──────── Supplied data

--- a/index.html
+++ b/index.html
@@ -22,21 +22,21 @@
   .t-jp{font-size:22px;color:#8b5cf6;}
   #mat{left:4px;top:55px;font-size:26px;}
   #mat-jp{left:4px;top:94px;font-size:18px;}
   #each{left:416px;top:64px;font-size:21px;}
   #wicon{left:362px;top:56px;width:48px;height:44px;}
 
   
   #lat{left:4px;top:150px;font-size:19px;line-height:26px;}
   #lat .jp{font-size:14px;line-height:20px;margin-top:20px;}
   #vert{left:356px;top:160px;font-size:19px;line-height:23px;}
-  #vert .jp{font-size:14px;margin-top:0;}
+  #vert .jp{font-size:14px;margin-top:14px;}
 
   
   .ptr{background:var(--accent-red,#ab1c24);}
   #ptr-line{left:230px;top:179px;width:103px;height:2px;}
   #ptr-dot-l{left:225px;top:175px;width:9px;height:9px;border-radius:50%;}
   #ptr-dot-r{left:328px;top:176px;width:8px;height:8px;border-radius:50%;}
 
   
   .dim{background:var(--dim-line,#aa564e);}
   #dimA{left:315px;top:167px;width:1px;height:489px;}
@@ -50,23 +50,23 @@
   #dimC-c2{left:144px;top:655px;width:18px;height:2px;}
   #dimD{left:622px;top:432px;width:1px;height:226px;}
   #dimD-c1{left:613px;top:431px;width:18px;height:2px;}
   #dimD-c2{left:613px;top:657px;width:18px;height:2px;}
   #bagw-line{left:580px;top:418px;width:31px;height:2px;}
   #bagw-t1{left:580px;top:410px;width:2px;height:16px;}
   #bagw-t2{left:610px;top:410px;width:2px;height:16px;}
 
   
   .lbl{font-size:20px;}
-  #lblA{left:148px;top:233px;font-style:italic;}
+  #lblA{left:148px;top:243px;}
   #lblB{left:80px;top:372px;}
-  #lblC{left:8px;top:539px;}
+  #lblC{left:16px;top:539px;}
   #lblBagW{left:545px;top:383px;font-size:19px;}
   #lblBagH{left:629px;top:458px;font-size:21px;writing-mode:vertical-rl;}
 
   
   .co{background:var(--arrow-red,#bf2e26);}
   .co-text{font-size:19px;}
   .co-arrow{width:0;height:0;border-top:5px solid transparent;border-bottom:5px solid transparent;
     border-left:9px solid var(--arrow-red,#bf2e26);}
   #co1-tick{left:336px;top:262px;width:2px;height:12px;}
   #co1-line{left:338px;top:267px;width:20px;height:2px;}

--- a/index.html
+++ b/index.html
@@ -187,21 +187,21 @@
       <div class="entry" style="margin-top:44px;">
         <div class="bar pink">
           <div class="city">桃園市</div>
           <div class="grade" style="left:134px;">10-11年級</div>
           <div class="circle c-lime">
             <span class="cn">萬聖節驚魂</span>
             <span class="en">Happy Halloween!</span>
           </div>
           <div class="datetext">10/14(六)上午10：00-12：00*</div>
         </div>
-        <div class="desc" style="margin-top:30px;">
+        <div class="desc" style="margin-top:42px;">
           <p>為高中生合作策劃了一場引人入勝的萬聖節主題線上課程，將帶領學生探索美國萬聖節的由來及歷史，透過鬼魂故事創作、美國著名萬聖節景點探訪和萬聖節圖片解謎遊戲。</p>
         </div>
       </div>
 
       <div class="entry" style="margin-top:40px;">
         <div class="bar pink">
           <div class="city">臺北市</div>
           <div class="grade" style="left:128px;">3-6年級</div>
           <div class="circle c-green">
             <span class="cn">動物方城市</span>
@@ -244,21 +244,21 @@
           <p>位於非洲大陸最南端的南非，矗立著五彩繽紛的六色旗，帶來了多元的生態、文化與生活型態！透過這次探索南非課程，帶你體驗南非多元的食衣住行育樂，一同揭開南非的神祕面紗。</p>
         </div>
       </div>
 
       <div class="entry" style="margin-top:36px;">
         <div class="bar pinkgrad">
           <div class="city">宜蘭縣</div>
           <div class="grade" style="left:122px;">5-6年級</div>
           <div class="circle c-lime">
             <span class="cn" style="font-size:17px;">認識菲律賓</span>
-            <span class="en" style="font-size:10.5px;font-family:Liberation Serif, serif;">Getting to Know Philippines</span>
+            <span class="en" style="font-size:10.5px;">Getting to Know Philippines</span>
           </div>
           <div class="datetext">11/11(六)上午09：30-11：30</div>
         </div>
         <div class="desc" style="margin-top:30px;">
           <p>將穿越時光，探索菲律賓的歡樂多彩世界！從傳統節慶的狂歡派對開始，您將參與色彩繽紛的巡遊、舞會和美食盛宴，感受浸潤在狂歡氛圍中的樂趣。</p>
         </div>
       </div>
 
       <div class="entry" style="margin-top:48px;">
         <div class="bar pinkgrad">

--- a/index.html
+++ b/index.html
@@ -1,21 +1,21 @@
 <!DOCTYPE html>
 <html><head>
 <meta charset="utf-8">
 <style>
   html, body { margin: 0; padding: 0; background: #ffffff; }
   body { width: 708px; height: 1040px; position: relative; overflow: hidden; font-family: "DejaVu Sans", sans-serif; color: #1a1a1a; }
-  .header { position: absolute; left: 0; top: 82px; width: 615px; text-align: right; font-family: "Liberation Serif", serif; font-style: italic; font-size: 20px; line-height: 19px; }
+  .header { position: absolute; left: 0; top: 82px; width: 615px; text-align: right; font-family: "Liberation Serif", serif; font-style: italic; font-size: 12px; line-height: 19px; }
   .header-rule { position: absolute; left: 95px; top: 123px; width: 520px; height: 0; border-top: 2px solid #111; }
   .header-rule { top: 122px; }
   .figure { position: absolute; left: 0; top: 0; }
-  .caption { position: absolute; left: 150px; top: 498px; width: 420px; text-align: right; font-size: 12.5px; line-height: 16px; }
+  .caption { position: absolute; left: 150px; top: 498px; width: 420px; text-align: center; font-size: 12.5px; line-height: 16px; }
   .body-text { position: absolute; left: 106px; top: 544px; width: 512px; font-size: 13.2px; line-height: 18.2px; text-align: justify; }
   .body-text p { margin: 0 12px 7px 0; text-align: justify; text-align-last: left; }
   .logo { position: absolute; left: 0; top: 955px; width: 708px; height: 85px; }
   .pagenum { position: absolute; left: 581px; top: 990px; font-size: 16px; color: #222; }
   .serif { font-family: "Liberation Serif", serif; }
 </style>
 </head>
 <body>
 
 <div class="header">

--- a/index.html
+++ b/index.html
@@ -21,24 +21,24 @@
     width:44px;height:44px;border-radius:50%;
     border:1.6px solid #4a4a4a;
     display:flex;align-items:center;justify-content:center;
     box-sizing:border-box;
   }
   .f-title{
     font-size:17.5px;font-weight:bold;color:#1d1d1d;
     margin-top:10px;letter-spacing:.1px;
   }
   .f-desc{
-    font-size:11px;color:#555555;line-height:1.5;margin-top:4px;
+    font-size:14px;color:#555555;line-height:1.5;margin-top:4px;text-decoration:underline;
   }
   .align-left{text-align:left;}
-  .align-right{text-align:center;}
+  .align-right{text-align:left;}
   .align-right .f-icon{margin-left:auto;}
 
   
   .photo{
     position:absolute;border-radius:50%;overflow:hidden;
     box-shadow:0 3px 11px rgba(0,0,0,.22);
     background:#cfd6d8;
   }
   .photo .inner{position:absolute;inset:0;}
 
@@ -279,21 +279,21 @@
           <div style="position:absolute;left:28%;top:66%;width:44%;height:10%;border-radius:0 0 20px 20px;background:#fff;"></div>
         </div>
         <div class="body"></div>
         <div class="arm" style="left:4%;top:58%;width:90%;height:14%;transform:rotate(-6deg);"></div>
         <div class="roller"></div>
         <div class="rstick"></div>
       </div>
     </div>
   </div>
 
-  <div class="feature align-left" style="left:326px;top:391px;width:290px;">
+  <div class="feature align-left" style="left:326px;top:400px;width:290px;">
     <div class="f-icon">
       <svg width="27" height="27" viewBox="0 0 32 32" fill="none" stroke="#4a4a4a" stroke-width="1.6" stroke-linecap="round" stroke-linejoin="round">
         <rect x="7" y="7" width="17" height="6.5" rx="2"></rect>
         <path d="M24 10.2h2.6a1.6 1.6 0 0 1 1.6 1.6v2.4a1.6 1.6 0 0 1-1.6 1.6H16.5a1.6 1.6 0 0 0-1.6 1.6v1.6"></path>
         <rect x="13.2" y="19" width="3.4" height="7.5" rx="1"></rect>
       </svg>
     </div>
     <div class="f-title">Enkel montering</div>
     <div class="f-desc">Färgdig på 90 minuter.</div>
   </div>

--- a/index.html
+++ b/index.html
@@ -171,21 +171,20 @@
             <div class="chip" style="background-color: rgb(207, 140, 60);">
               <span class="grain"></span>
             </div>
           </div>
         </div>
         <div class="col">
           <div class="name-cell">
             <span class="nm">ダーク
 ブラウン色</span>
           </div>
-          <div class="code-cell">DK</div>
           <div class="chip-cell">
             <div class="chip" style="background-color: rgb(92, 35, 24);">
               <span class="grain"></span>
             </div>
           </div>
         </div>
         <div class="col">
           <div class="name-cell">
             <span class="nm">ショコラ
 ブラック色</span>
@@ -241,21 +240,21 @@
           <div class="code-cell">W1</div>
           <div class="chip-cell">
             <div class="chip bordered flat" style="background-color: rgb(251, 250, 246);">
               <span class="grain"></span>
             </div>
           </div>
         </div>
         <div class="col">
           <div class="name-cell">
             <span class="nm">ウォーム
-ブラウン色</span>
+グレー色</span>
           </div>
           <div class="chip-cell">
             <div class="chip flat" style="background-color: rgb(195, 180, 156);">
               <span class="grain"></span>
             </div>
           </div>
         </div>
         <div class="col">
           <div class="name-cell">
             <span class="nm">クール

────────────────

What is required: Return the span of lines in the data above that opens at the line with "box-sizing:border-box;" and closes at the line with "box-shadow:0 3px 11px rgba(0,0,0,.22);", exactly, ends included, nothing else.

Answer for this exercise:
     box-sizing:border-box;
   }
   .f-title{
     font-size:17.5px;font-weight:bold;color:#1d1d1d;
     margin-top:10px;letter-spacing:.1px;
   }
   .f-desc{
-    font-size:11px;color:#555555;line-height:1.5;margin-top:4px;
+    font-size:14px;color:#555555;line-height:1.5;margin-top:4px;text-decoration:underline;
   }
   .align-left{text-align:left;}
-  .align-right{text-align:center;}
+  .align-right{text-align:left;}
   .align-right .f-icon{margin-left:auto;}
 
   
   .photo{
     position:absolute;border-radius:50%;overflow:hidden;
     box-shadow:0 3px 11px rgba(0,0,0,.22);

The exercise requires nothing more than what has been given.